Только после этого она почувствовала, что Лаэрт прощен.

Но от прощения до сочувствия путь был еще очень долгий. Еще Офелия должна была многократно и надолго задерживаться в каких-то экологических колониях, сливающихся с природой, чтобы она наконец решилась время от времени, а потом все чаще заносить Лаэрту с Никитой бидончик с супом. Даже когда Офелия окончательно переселилась на оставленную главным атеистом в наследство карельскую дачу, она не решалась обсуждать с Лаэртом его жену. И только когда пьяненький Лаэрт, криво усмехаясь, поведал, что Офелия благородно призналась ему в сожительстве с дачным соседом, тоже покинувшим суету городов и потоки машин, но у него, у Лаэрта, как уверяла супруга, нет поводов для ревности, поскольку Офелия занималась этим исключительно для здоровья, — только тогда она наконец взорвалась:

    Где ты откопал такую тварь?! Это животное?!

Она совсем забыла, что примерно это же проповедовал и Савик: не нужно очень уж патетически относиться к тому, что где-то потерлись две слизистые оболочки. И Лаэрт тоже старался понизить пафос своей истории застывшей кривой улыбкой. Он мог не спешить, потому что Никита к тому времени превратился в худого подростка с вызывающим и мстительным прищуром, учился на колы и двойки и дома бывал редко, и даже ночевал далеко не всегда.

   Слушай, гони ее к черту, отдай ей эту дачу, она все равно тебе не нужна, и гони ее из дому!

    Совсем одному остаться? — еще более криво усмехнулся Лаэрт.

  Почему одному, я буду с тобой! — нечаянно вырвалось у нее, и она почувствовала, как вспыхнул почему-то лоб, но Лаэрт, воспитанный человек, сделал вид, что не расслышал.

Так что и на этот раз не произошло непоправимого. Она только решилась наконец спросить напрямую: как тебя угораздило на ней жениться?

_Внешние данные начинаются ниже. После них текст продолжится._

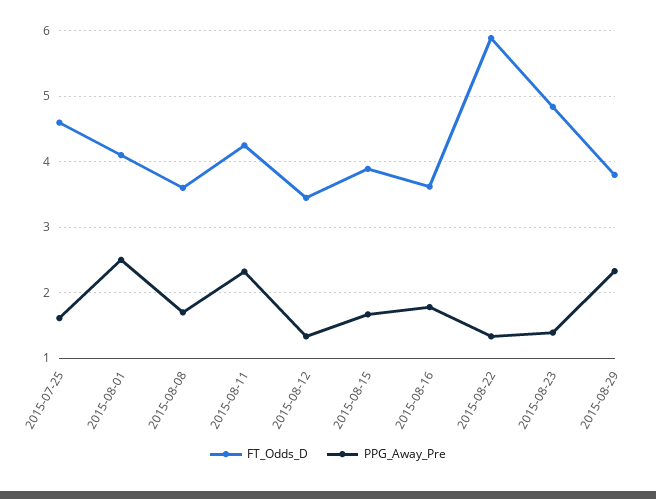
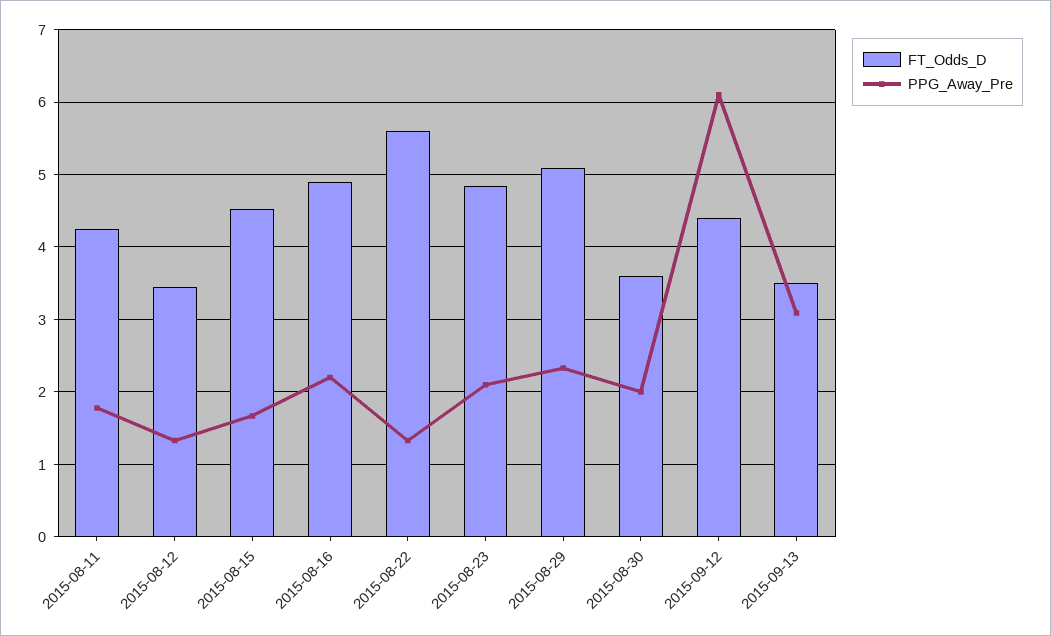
FT_Odds_D, 2015-07-25: 4.6 -> none
PPG_Away_Pre, 2015-07-25: 1.6 -> none
FT_Odds_D, 2015-08-01: 4.1 -> none
PPG_Away_Pre, 2015-08-01: 2.5 -> none
FT_Odds_D, 2015-08-08: 3.6 -> none
PPG_Away_Pre, 2015-08-08: 1.7 -> none
PPG_Away_Pre, 2015-08-11: 2.3 -> 1.8
FT_Odds_D, 2015-08-15: 3.9 -> 4.5
FT_Odds_D, 2015-08-16: 3.6 -> 4.9
PPG_Away_Pre, 2015-08-16: 1.8 -> 2.2
FT_Odds_D, 2015-08-22: 5.9 -> 5.6
PPG_Away_Pre, 2015-08-23: 1.4 -> 2.1
FT_Odds_D, 2015-08-29: 3.8 -> 5.1
FT_Odds_D, 2015-08-30: none -> 3.6
PPG_Away_Pre, 2015-08-30: none -> 2
FT_Odds_D, 2015-09-12: none -> 4.4
PPG_Away_Pre, 2015-09-12: none -> 6.1
FT_Odds_D, 2015-09-13: none -> 3.5
PPG_Away_Pre, 2015-09-13: none -> 3.1

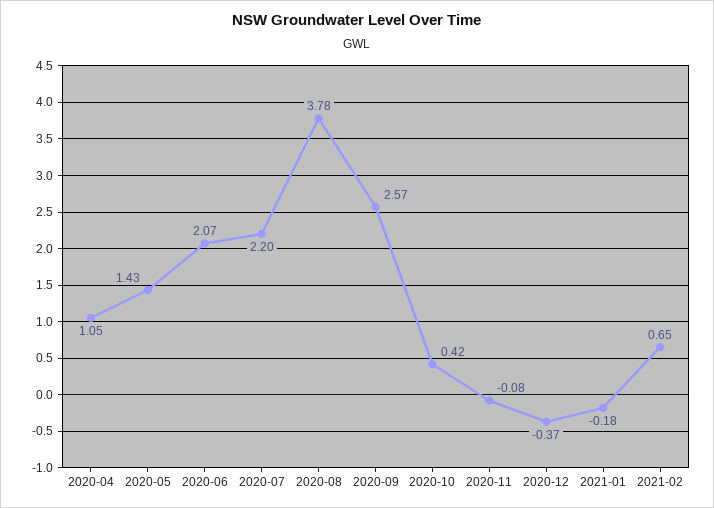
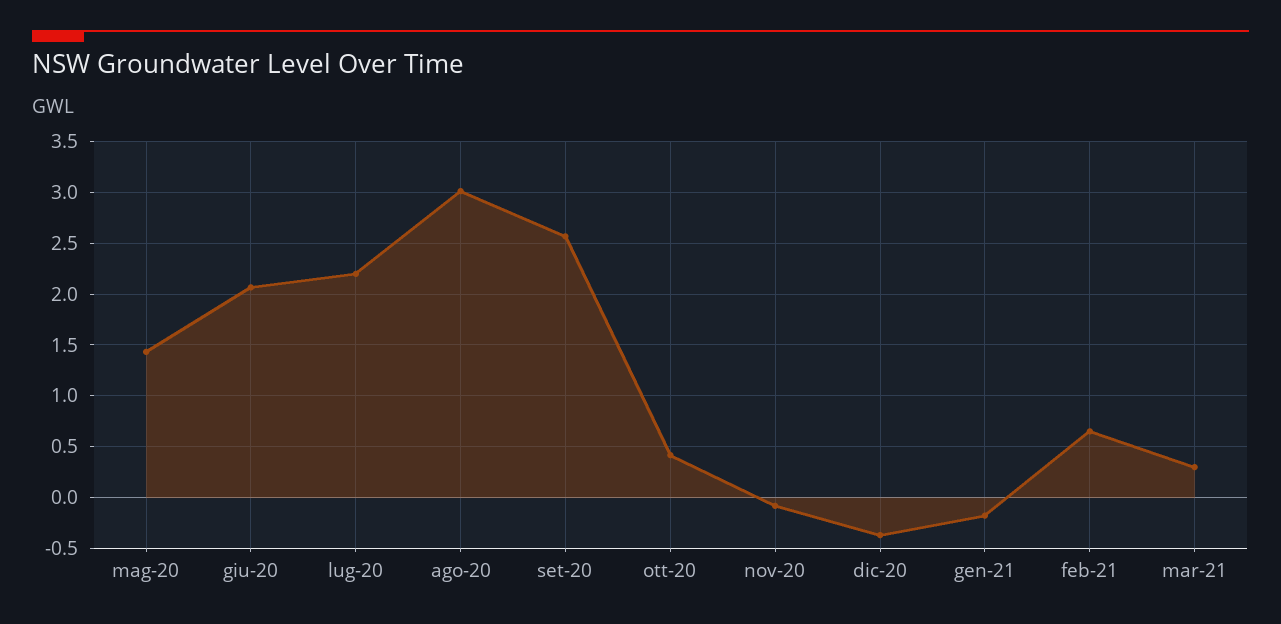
2020-04: 1.05 -> none
2020-08: 3.78 -> 3
mar-21: none -> 0.3

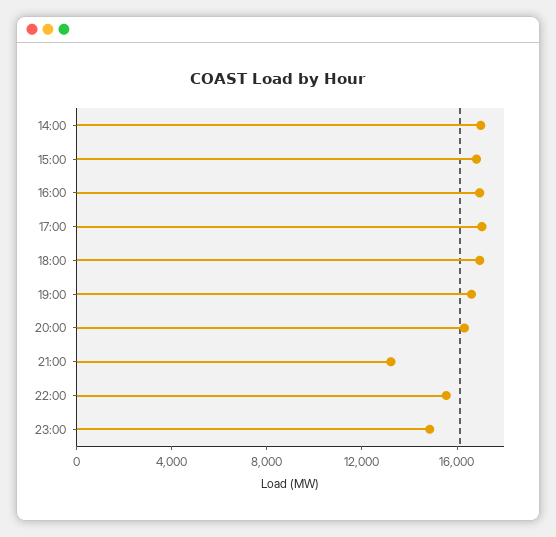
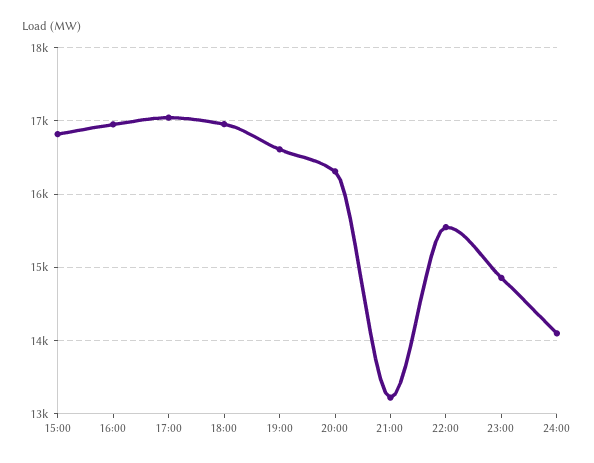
14:00: 17000 -> none
24:00: none -> 14100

Все вышло, как и предостерегал отец Павел. В него всегда были влюблены несколько однокурсниц, но одна именно что сохла, понуро бродила следом, подсажи­валась к любой компании, где он царил, но никогда не смела вымолвить ни слова, только безнадежно поедала его глазами, раскосыми, как у козы. Обладающей, правда, совсем не козьими квадратными плечами и огромной антрацитовой головой, она была откуда-то из Бурятии что ли...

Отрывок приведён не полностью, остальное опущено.